Mike and Dave Need Wedding Dates

In Neighbors 2: Sorority Rising from earlier this year, co-screenwriters Andrew Jay Cohen and Brendan O’Brien (both of whom wrote the original Neighbors) offered something of a feminist angle in its depiction of sorority girls who argued for their right to be as unapologetically sex-crazed and party-hearty as fraternity boys. Their latest screenplay, for Jay Szymanski’s Mike and Dave Need Wedding Dates—based, believe it or not, on a true story—presents a scenario in which the two female leads turn out to be even crazier than the two male ones. Perhaps in their next film, Cohen and O’Brien will leave the bros behind altogether and put their own ramshackle spin upon the all-female raunch-fest territory recently pioneered (at least as far as mainstream cinema goes) by the likes of Bridesmaids.
The catalyst of the film is the Stangle brothers Mike (Zac Efron) and Dave’s (Adam Devine) need to find dates to their sister Jeanie’s (Sugar Lyn Beard) wedding in Hawaii—a demand she and their parents (Stephen Root and Stephanie Faracy) impose on them after countless other weddings they’ve ruined. The Craigslist ad they post to find those dates ends up going viral, leading to an appearance on The Wendy Williams Show that catches the eye of Tatiana (Aubrey Plaza) and Alice (Anna Kendrick), both recently unemployed and desiring a vacation from their own messy lives. Alice, especially, is in a fragile emotional state, coming off being jilted at a wedding.

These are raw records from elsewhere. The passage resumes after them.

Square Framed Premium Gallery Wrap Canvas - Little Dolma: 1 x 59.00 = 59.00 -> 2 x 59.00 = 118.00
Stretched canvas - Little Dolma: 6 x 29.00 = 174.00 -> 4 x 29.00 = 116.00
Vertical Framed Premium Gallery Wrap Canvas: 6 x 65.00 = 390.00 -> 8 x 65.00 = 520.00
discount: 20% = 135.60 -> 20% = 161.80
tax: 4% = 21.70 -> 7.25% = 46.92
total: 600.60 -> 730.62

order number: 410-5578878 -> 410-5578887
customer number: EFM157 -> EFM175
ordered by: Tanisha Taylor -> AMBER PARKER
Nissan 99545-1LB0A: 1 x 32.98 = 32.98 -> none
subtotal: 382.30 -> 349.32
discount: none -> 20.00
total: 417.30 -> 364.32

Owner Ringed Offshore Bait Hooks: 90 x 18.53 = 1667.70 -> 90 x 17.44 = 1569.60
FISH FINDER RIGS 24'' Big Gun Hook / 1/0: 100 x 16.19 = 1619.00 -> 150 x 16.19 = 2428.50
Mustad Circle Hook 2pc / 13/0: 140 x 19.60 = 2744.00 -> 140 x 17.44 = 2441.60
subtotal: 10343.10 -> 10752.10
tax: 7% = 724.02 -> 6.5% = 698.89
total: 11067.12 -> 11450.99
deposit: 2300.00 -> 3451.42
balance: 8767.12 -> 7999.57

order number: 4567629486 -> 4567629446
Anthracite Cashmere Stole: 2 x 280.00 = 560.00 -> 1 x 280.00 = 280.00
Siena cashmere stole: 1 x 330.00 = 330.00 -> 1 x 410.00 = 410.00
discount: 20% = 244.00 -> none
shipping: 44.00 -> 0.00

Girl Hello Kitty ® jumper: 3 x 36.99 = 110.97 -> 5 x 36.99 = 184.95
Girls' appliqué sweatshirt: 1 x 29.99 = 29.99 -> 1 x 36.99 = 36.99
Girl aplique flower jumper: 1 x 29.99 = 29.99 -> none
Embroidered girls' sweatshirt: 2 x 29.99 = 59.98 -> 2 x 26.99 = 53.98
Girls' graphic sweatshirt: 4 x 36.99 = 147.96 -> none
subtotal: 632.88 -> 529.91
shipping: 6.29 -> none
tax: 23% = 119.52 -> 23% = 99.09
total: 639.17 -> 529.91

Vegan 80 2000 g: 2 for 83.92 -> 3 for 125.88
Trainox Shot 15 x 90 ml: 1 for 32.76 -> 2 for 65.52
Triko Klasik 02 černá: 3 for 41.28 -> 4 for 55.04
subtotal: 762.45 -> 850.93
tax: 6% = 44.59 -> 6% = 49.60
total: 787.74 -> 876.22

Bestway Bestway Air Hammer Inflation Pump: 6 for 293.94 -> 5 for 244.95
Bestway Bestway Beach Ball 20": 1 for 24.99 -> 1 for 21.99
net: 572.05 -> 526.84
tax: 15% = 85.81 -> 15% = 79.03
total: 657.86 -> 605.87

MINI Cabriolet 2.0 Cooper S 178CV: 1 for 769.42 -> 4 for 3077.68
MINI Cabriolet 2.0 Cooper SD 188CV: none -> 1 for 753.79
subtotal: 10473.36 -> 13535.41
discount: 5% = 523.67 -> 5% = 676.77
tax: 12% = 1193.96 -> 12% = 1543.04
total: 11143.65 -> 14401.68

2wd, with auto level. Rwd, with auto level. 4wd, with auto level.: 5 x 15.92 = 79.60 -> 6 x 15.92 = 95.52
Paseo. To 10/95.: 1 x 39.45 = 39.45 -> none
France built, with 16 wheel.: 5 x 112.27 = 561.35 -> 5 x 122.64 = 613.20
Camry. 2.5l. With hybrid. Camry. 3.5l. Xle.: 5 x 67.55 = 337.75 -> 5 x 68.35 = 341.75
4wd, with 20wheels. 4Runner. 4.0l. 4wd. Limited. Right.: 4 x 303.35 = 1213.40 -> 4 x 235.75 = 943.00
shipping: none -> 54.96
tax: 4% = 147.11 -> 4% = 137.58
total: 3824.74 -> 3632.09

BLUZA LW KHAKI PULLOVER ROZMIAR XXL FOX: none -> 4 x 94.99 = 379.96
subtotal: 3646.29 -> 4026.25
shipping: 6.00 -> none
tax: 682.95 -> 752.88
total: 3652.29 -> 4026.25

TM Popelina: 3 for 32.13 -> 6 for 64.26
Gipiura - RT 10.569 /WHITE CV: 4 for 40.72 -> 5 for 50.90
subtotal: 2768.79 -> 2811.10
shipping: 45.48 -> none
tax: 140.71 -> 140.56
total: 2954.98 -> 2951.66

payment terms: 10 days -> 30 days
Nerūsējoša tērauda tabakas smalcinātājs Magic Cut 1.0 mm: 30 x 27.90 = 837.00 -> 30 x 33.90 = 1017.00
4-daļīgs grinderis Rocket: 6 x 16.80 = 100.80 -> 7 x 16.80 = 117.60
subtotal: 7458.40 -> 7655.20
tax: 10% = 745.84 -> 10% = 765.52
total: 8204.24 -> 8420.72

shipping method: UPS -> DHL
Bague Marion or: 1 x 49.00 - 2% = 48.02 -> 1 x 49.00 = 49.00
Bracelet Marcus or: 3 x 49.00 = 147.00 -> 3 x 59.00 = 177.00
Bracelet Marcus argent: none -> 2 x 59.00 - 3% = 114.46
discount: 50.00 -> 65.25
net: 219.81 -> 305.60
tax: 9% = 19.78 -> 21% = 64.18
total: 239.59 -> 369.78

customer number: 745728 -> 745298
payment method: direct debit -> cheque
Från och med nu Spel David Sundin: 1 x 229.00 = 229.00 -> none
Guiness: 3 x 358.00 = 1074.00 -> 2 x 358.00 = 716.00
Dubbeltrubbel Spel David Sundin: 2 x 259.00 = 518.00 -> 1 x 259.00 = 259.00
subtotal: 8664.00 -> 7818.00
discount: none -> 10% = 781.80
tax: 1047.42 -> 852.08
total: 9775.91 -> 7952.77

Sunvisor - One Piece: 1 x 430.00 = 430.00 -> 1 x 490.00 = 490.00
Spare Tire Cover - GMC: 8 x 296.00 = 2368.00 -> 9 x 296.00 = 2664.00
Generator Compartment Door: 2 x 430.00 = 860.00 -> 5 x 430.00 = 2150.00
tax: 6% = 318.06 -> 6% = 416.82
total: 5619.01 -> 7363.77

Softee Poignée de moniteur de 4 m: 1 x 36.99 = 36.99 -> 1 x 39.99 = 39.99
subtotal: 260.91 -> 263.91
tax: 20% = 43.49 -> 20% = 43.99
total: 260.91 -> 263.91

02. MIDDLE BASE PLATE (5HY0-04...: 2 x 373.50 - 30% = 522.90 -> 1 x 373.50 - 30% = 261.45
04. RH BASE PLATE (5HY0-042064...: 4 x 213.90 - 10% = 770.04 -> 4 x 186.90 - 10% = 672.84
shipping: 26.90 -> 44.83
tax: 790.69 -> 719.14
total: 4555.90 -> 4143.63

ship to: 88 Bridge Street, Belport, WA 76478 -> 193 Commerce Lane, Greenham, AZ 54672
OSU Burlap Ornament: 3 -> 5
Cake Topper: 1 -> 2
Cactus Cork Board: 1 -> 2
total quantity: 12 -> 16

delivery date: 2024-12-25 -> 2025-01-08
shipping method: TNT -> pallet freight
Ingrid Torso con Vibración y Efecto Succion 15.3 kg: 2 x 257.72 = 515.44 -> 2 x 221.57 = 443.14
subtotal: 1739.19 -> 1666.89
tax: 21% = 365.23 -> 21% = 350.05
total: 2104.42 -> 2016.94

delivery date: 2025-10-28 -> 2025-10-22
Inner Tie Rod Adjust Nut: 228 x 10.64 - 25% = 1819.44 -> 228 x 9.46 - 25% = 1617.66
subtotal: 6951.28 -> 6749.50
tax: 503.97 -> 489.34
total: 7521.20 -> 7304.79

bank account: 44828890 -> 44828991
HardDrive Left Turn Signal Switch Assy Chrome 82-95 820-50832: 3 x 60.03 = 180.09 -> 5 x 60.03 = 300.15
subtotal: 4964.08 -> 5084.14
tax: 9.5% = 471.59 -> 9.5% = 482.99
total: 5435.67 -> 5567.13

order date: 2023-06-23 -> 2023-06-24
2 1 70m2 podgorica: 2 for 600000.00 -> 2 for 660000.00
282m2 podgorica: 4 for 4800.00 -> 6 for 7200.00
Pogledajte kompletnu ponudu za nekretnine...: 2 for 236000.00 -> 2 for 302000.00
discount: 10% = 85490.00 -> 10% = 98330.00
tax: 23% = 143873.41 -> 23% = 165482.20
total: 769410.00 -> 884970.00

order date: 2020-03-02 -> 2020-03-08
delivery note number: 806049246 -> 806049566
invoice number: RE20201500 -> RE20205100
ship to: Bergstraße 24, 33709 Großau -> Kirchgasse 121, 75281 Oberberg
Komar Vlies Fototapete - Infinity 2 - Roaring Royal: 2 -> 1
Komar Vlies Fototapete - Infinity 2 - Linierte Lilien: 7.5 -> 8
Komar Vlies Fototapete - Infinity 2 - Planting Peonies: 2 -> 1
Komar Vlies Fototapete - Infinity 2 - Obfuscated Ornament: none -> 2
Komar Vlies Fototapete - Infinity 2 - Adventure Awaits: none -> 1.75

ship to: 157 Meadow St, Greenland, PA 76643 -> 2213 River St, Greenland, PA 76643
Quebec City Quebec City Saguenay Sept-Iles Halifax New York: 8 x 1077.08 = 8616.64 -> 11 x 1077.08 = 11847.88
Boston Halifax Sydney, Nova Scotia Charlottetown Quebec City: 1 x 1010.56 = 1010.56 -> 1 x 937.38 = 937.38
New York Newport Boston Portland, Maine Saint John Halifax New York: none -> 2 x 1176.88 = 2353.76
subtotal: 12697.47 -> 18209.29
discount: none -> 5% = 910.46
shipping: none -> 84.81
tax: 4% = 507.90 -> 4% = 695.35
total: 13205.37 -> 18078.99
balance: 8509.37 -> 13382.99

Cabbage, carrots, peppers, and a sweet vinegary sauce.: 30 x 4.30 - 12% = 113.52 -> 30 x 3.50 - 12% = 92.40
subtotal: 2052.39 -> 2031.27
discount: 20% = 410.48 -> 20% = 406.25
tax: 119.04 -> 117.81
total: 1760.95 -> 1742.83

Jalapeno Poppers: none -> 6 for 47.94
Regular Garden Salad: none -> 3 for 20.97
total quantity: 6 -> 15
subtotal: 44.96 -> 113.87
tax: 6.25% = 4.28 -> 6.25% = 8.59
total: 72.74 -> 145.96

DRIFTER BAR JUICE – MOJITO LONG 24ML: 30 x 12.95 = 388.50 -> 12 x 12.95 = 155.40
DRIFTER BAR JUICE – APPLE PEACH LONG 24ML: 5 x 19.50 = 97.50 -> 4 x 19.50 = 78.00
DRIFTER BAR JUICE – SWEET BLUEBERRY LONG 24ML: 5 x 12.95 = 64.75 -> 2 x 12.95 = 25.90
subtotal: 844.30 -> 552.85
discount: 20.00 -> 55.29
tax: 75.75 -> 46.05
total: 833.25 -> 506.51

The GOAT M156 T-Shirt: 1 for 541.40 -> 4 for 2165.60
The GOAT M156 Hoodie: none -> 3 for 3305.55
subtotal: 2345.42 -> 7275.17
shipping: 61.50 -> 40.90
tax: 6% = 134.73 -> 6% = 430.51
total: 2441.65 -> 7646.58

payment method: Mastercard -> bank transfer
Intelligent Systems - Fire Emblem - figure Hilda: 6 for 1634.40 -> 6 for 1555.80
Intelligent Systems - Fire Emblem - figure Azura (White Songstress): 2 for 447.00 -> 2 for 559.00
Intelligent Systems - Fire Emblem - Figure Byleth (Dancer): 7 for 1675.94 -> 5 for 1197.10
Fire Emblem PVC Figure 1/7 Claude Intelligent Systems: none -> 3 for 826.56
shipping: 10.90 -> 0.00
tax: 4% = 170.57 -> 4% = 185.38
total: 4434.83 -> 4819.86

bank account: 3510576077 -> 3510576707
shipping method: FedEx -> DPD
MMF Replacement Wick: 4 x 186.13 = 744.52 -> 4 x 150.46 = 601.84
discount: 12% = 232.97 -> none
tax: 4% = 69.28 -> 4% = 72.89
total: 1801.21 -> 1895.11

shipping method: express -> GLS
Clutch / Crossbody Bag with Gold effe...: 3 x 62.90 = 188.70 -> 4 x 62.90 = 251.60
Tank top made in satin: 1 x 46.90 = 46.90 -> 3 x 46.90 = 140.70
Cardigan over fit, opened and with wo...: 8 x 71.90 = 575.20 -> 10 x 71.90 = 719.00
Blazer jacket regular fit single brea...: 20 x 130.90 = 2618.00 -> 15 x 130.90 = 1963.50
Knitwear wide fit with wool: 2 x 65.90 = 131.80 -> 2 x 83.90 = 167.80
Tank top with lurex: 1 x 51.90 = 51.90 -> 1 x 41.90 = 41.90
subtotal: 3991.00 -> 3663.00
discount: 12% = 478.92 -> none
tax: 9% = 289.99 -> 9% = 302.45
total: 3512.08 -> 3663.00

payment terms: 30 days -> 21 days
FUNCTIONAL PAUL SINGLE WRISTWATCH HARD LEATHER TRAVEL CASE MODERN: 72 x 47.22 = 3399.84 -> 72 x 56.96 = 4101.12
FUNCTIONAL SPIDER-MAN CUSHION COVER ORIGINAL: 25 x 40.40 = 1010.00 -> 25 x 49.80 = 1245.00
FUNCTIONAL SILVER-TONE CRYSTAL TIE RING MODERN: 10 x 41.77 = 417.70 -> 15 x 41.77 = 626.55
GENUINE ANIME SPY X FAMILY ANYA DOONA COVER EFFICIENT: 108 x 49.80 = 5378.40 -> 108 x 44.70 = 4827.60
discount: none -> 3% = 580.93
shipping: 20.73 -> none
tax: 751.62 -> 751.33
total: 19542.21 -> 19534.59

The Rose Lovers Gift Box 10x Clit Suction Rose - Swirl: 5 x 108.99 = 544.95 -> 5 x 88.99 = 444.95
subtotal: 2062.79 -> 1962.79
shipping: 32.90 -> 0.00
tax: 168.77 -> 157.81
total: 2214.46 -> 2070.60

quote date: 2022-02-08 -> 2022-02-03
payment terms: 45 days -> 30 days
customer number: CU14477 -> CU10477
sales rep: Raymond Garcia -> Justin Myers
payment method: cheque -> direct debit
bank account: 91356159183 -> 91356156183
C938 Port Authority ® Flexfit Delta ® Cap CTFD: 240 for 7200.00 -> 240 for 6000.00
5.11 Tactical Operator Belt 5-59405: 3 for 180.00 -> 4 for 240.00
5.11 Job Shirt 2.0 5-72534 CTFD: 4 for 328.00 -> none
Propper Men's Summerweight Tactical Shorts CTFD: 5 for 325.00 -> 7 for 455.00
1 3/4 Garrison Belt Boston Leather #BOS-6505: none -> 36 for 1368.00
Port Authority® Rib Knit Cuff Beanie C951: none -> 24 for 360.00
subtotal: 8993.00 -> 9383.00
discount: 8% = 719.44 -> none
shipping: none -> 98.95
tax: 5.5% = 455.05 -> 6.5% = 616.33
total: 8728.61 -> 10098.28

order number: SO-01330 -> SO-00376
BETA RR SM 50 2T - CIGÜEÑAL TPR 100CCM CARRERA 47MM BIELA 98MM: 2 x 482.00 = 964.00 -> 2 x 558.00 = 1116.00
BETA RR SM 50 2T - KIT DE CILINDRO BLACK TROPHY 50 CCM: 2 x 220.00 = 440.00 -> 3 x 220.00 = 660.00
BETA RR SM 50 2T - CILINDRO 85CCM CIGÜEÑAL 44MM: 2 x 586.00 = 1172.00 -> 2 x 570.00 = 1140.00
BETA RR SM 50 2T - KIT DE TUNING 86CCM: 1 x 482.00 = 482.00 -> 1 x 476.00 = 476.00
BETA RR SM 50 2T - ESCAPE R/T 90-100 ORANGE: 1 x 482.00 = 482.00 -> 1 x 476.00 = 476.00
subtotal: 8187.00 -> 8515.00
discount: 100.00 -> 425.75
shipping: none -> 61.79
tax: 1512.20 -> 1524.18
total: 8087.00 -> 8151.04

These two women, it turns out, put even Mike and Dave’s anarchic immaturity to shame. Tatiana’s literally life- and limb-risking plan to get the Stangle brothers’ attention—jumping in front of a moving car, inspiring them to rescue her—is merely the tip of the iceberg. The high point in that regard comes during an impromptu Jurassic Park tour in Hawaii in which the two women challenge Mike and Dave to a contest driving their ATVs down a curved ditch and then back up into the sky before landing on the ground—a stunt that both women pull off without a moment’s hesitation, to both Mike and Dave’s alternately impressed and horrified chagrin. (Mike, the more rational of the two brothers, never gets a chance to try: When Dave attempts the stunt, one of the wheels of his ATV hits Jeanie in the face, bruising half of it.)